### Task statement
Please copy the data below exactly; none of the pictures in it belong in the copy.

Stored items:
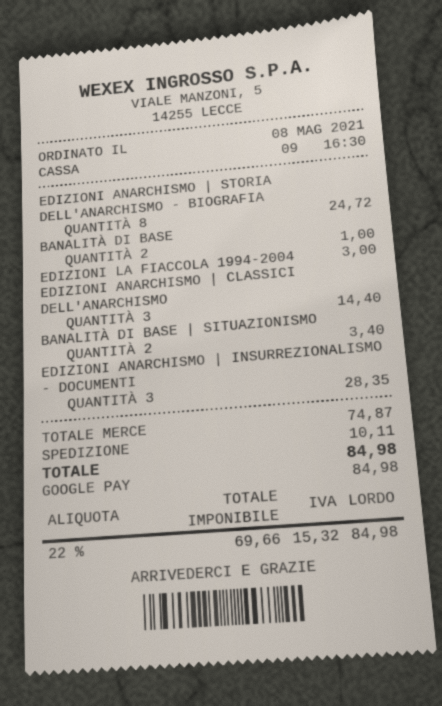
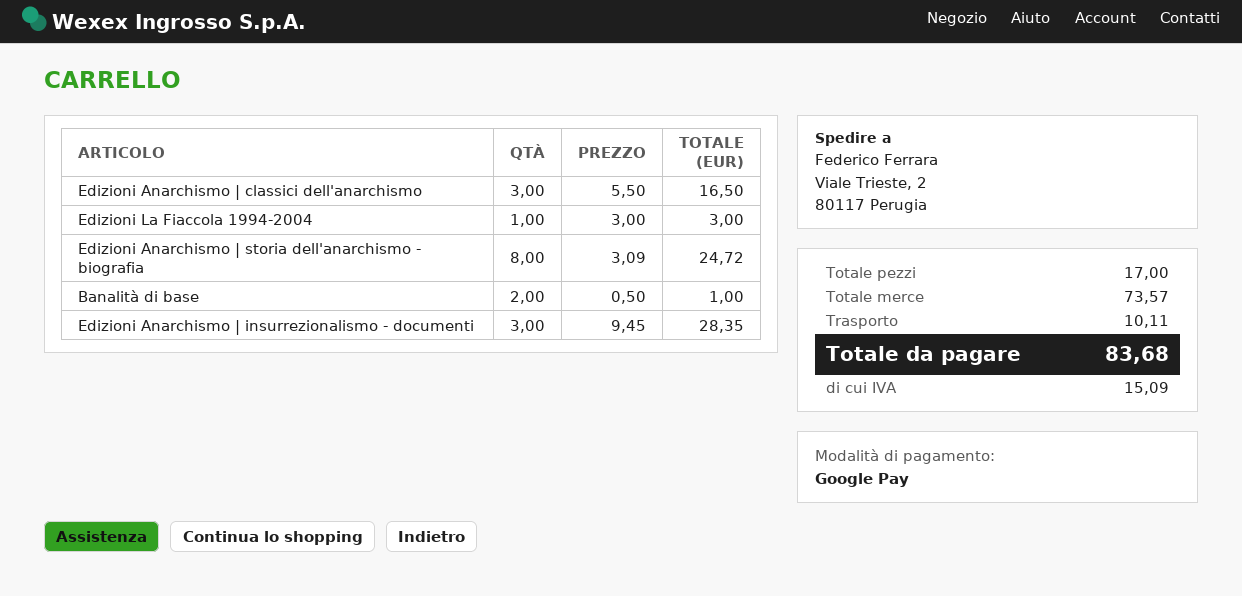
EDIZIONI ANARCHISMO | CLASSICI DELL'ANARCHISMO: 3 for 14.40 -> 3 for 16.50
BANALITÀ DI BASE | SITUAZIONISMO: 2 for 3.40 -> none
subtotal: 74.87 -> 73.57
tax: 15.32 -> 15.09
total: 84.98 -> 83.68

### Solution for this exercise
EDIZIONI ANARCHISMO | CLASSICI DELL'ANARCHISMO: 3 for 14.40 -> 3 for 16.50
BANALITÀ DI BASE | SITUAZIONISMO: 2 for 3.40 -> none
subtotal: 74.87 -> 73.57
tax: 15.32 -> 15.09
total: 84.98 -> 83.68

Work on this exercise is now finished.